Milito a scoring star for Argentina
With the World Cup on the horizon, there will be plenty of discussion surrounding which players are likely to make an impact on the tournament.
While most fans are familiar with superstars like Kaka from Brazil, Fernando Torres from Spain or Wayne Rooney from England, what about some of the lesser known players? Which of those players are likely to play a key role for their country in South Africa?
Last week, I looked at Group A. Let's turn our attention to the teams in group B.
Argentina - Gabriel Milito
Argentina stumbled into the World Cup on the back of a shaky qualifying campaign, in large part because they were very poor defensively. They lack a strong presence in the back line, someone who commands the respect of his teammates and strikes fear into the hearts of opposing strikers.
Gabriel Milito has been injured for the best part of two years, but his recent return to action with his club side, Barcelona, must have Argentinean coach Diego Maradona smiling. Finally Maradona can call on a player who has the ability to solidify Argentina's biggest weakness.
With players like Lionel Messi and Carlos Tevez in attack, Argentina will always be a threat offensively. If Milito can slot into the back four and play to his potential, Argentina will be much stronger in South Africa than they were in qualifying.
Nigeria - Vincent Enyeama
Nigeria's first choice goalkeeper is no stranger to the World Cup, as he was part of the 2002 squad that competed in South Korea and Japan.
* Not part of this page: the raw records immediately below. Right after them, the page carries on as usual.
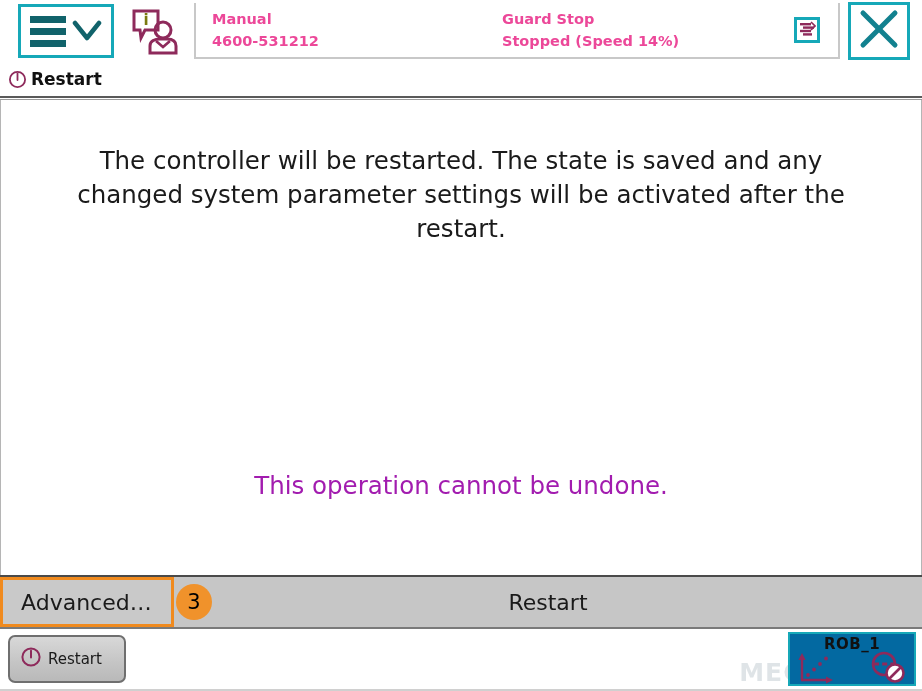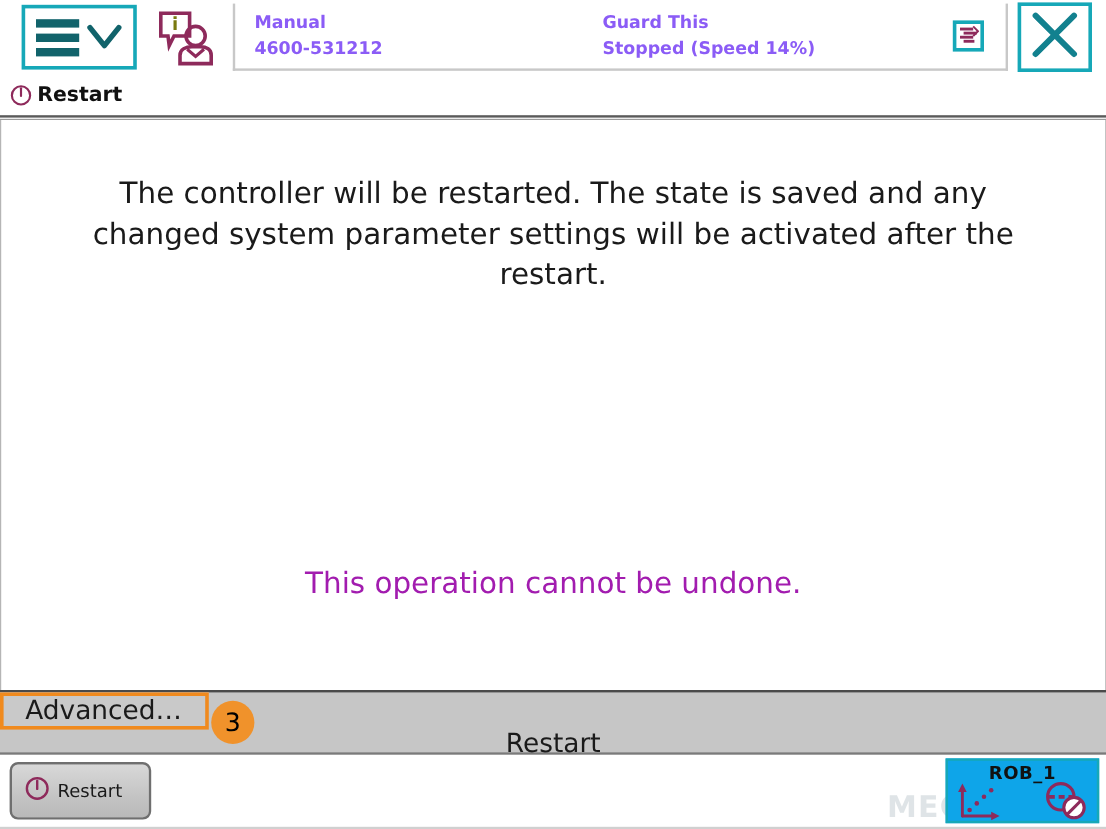--- a/index.html
+++ b/index.html
@@ -94,7 +94,7 @@
     height: 100%;
     font-size: 14.5px;
     font-weight: bold;
-    color: #8b5cf6;
+    color: #ec4899;
     line-height: 1.55;
   }
   .status-col.mode { margin-left: 16px; width: 290px; }

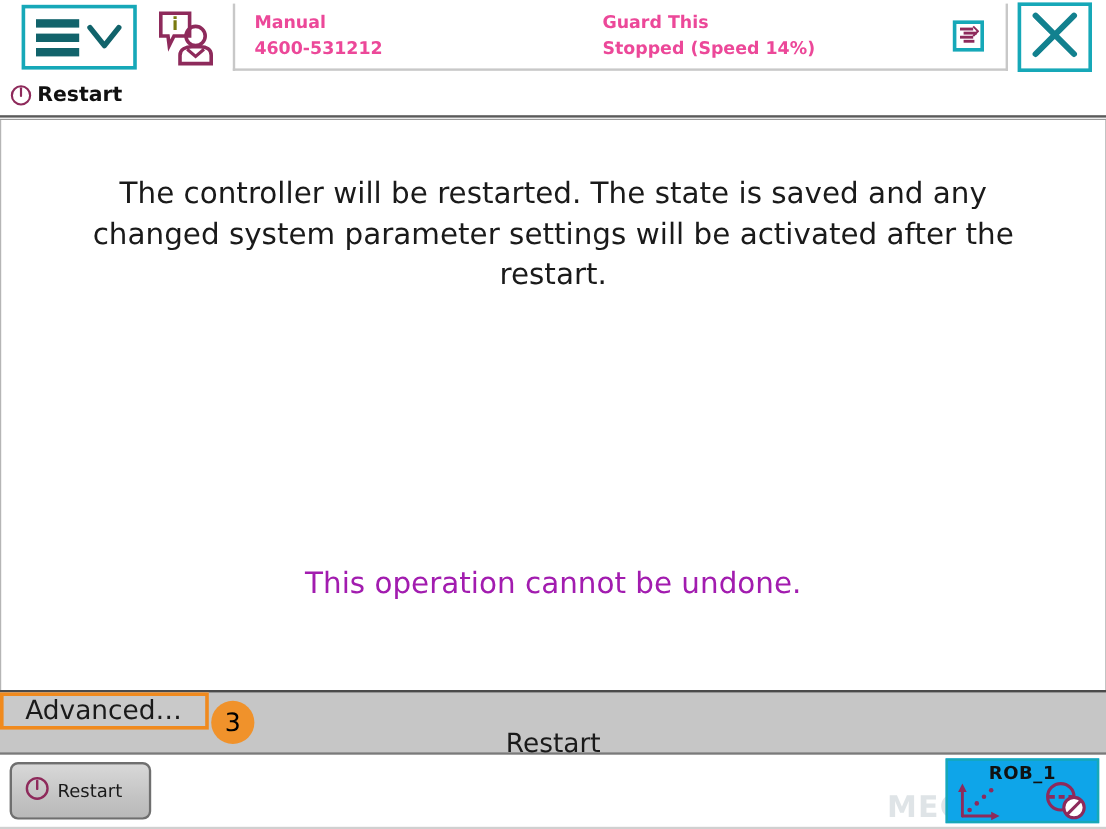--- a/index.html
+++ b/index.html
@@ -351,7 +351,7 @@
         <span>4600-531212</span>
       </div>
       <div class="status-col state">
-        <span>Guard This</span>
+        <span>Guard Stop</span>
         <span>Stopped (Speed 14%)</span>
       </div>
       <div class="task-icon">

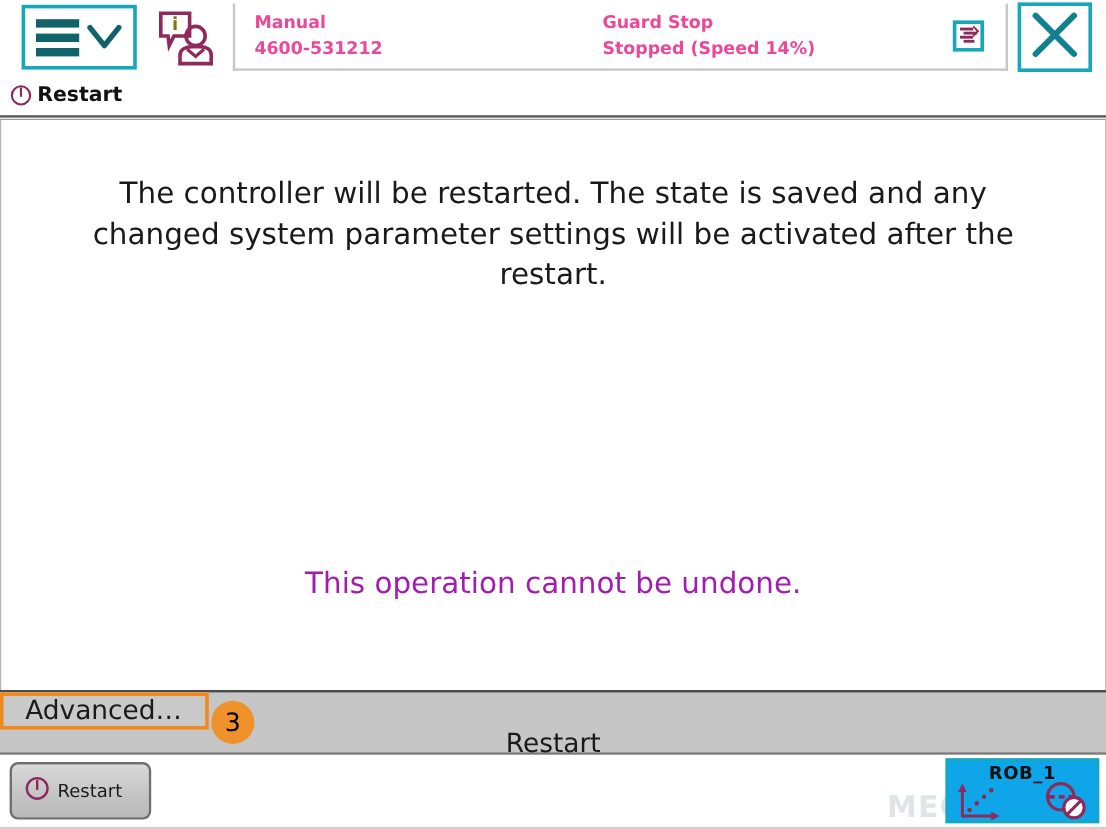--- a/index.html
+++ b/index.html
@@ -198,7 +198,6 @@
     display: flex;
     align-items: stretch;
     position: relative;
-    flex-direction: column;
   }
   .btn-advanced {
     width: 174px;

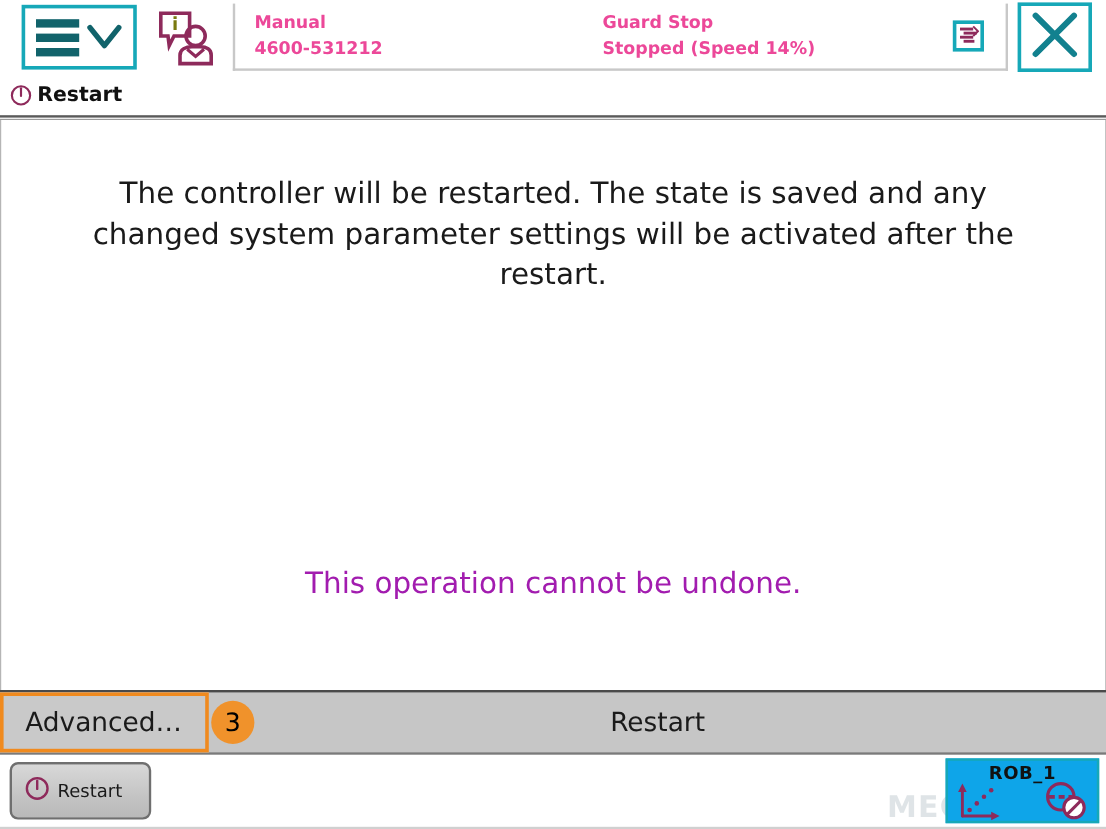--- a/index.html
+++ b/index.html
@@ -274,7 +274,7 @@
     width: 128px;
     height: 54px;
     border: 2px solid #16a8b8;
-    background: #0ea5e9;
+    background: #0369a1;
     box-sizing: border-box;
     overflow: hidden;
   }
In that tournament, though, Vincent Enyeama only played in one game, a 0-0 draw with England.
Nigeria failed to qualify for the 2006 World Cup, so this year's tournament could be Enyeama's time to shine.
Nicknamed "The Cat", Enyeama is an agile, confident shot-stopper. He plays his club football in Israel for Hapoel Tel Aviv, where he has been since 2007. It was reported in 2009 that he had agreed a contract to join Arsenal in the English Premier League, only for the move to fall through because Arsenal were unwilling to meet Hapoel's transfer demands.
The one downside to Enyeama's game is his lack of height. At just under 6'0" tall, he sometimes struggles to deal with the aerial side of the game, which could be a problem for Nigeria as they seek to advance out of the group stage. Nevertheless, Enyeama will be hoping to perform heroics in goal for the Super Eagles in order to attract the interest of one of Europe's bigger club sides.
South Korea - Park Chu-Young
When South Korea co-hosted the World Cup in 2002, they went on an amazing run that culminated in a berth in the semi-finals. While they eventually finished in 4th place, it was still a remarkable achievement for such an unheralded team.
It will be very difficult for South Korea to repeat that feat in South Africa, in part because they lack a world-class goal scoring threat.
Park Chu-Young is the man who is looking to fill that void. He plays his club football for AS Monaco, where he is blossoming as an attacking threat. His greatest attribute is his speed, though, which allows him to get into goal scoring positions in behind defenders.
However, at just 24, Park Chu-Young is still learning his trade. He is part of a new generation of Korean players, and like Ki Sung-Yong (21) and Lee Chung-Yong (21), he has an opportunity to become a mainstay in the Korean team. If he can become the focal point of the Korean attack and provide the finishing ability that they are lacking, Park Chu-Young could very well be the surprise of the tournament.
Greece - Sotiris Ninis
With only 3 games under his belt at the senior international level, Sotiris Ninis is somewhat of an unknown quantity in world football. But his exploits for club side Panathinaikos in Greece have put him firmly on the radar of every major club in Europe.
The second youngest player ever to play for Panathinaikos, Ninis made his debut for the club in January 2007 at the age of 16. Since that time, he has gone on to play over 60 times for the club, as well as working his way into the Greek national team.
Now 19 years of age, Ninis has been compared to Argentina's Lionel Messi. The attacking midfielder is quick and agile, and he has not let his sleight frame hinder his ability to be a force on the pitch - much like FIFA's world player of the year, Messi.
The question for Greek fans is, will Ninis actually see much playing time in South Africa? Greece's German coach, Otto Rehhagel, has so far been reluctant to gamble on the promise of Ninis, preferring instead to rely on players who have more experience.
The saying, "If you're good enough, you're old enough" might have been coined with Sotiris Ninis in mind. If he gets the chance to play in South Africa, he could provide that little bit of magic that Greece has been missing.